WELL DONE, NITISH KUMAR!

FROM BUSINESS WORLD OF 3 APRIL 2007


Railways in competition


One of the facets of the railway budget that attracted little interest is the freight policy that was issued with it. Normally, the railway budget is an even more boring document than the central budget; being its little brother, it is presented a couple of days before, and is forgotten as long as the finance minister gives his budget speech. And so it was this year as well. Everyone admits that Lalu Prasad Yadav has done wonders with the railways; but in view of his previous career as an acquisitive politician, his achievement is taken to be miraculous rather than the result of sweat and tears.
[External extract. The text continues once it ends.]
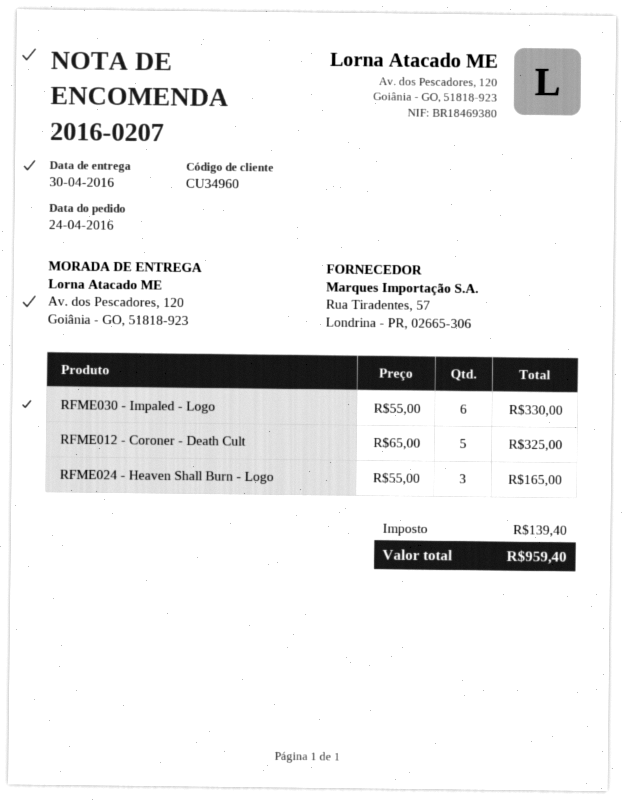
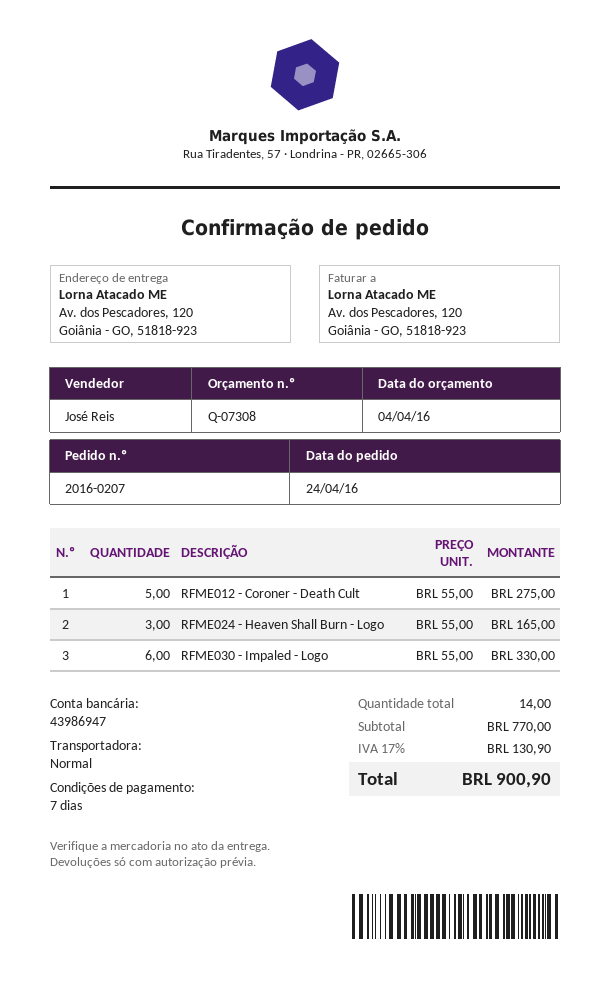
RFME012 - Coroner - Death Cult: 5 x 65.00 = 325.00 -> 5 x 55.00 = 275.00
tax: 139.40 -> 130.90
total: 959.40 -> 900.90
Skeptics would find the freight policy especially surprising. It is not the usual mindless official document; it reflects serious deliberation on the changed fortunes of the railways and what they need to do to survive in the new competitive world.
A succession of railway ministers has given concessions to passengers; as a result, passenger services make a loss. The railways try to make up for the loss by charging exorbitant fares on the higher classes. As a result, better-off passengers have forsaken the railways in hordes. The danger has greatly increased in the past five years with the coming of cut-price airlines. Their fares are generally lower than higher-class railway fares. This is the first front on which the railways face competition, and Lalu responded this year by cutting higher fares – not much, not enough, but at least there was recognition of competition.
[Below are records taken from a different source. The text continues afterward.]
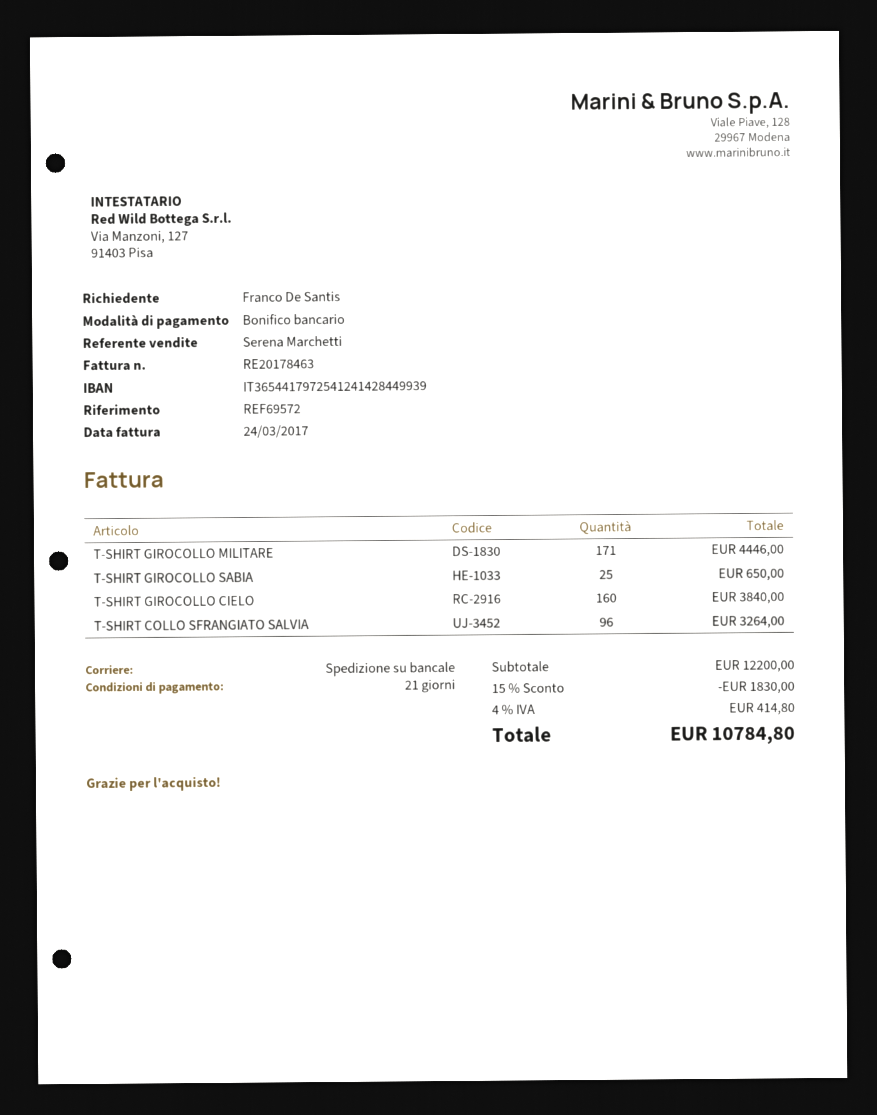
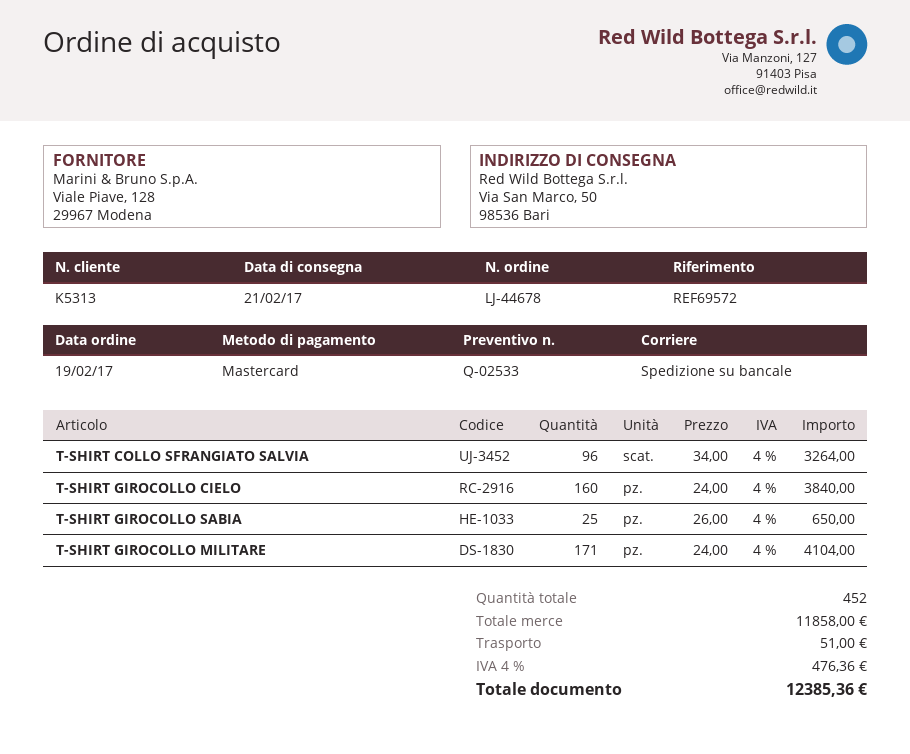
payment method: bank transfer -> Mastercard
T-SHIRT GIROCOLLO MILITARE: 171 for 4446.00 -> 171 for 4104.00
subtotal: 12200.00 -> 11858.00
discount: 15% = 1830.00 -> none
shipping: none -> 51.00
tax: 4% = 414.80 -> 4% = 476.36
total: 10784.80 -> 12385.36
Since passenger services lose money, the railways have to make up by making a profit on freight traffic. Normally they should have no difficulty in doing so, because their carriage costs are a fraction of those of road transport. But since the nationalizations of the 1950s and 1970s, the central government has substantially owned industries that originate bulk traffic, especially coal, oil and steel; and the state governments owned the electric power industry which is the principal consumer of coal. So it forced the railways to charge these industries low freight. They were compelled to raise freight charges for higher-value non-bulk traffic from the private sector; all this traffic was lured away by the road transport industry, which was one of the fastest growing industries well into the 1990s.
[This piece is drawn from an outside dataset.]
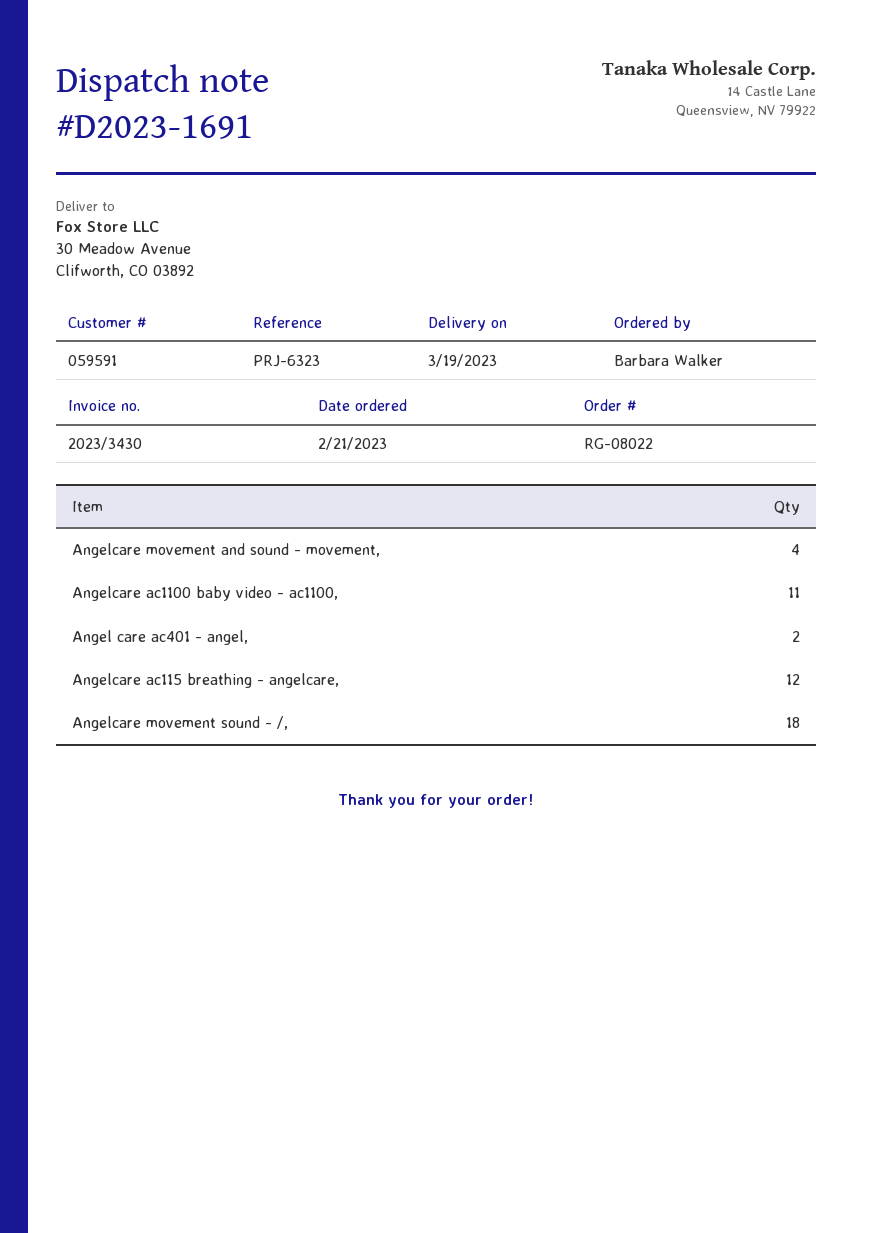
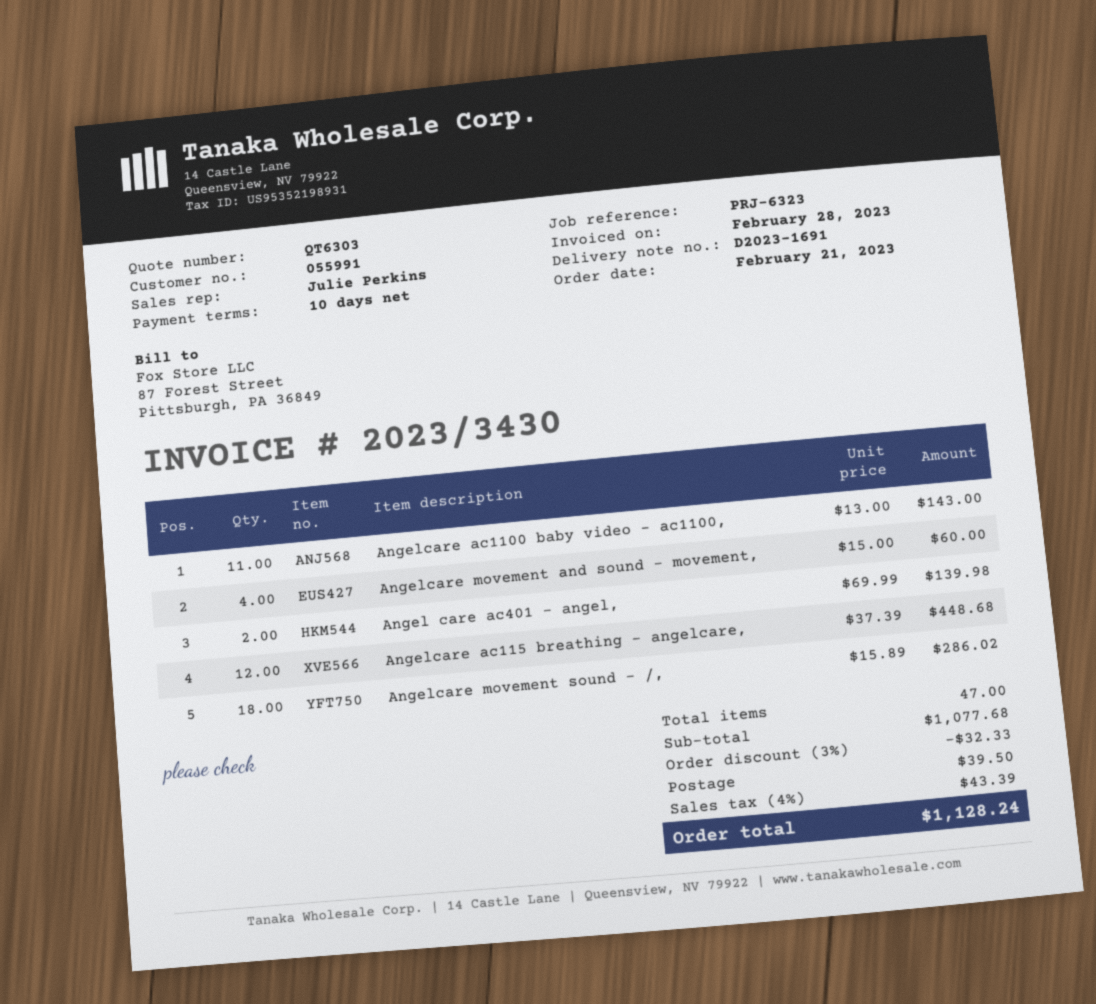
customer number: 059591 -> 055991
So when Nitish Kumar took over, he found the railways in dire straits. He was the first minister to bring intelligence to bear on the railways’ problems. Principally, he impressed upon the railways the necessity to match the freight charges of road transport, and to be sensitive to the convenience of customers. He, for instance, pointed out the folly of refusing wagons to a customer because he could not provide return traffic for empty wagons; it was the railways’ job to find return traffic.
The ideas he put forward have now been developed into a number of principles. The railways used originally to charge the same freight per kilometer irrespective of location, and to vary it according to the value of the cargo. They modified this rule in various ways to gain traffic, and now they are trying to systematize the modifications.
The first major modification is capacity-based variation. If wagons are traveling empty in any direction, freight on them will be charged less; and conversely, if a certain route is congested, charges on it will be raised. Concessional rates will be charged in the lean season.
The second and more important change is building long-term relationships with bulk clients, especially those who propose to set up new industrial plants. Finding the railways unreliable, factory owners had opted wholesale for trucks. Now the railways will be prepared to take a line to the factory and enter into a long-term contract to carry its production.
The third change is to offer freight rates that are independent of the railways’ commodity classification to attract high-value traffic. The railways are still too obsessed with commodities, so this initiative did not work; but they plan to ‘tweak’ it.

The freight policy still carries a baggage of old practices, for example in the punitive demurrage and wharfage charges, levied if wagons are not emptied within a few hours. Despite this, it displays a very encouraging bit of fresh thinking; it is far in advance of general government practice. It is to be hoped that those who initiated freight reforms will stay in harness long enough to turn railways into an entirely customer-oriented enterprise.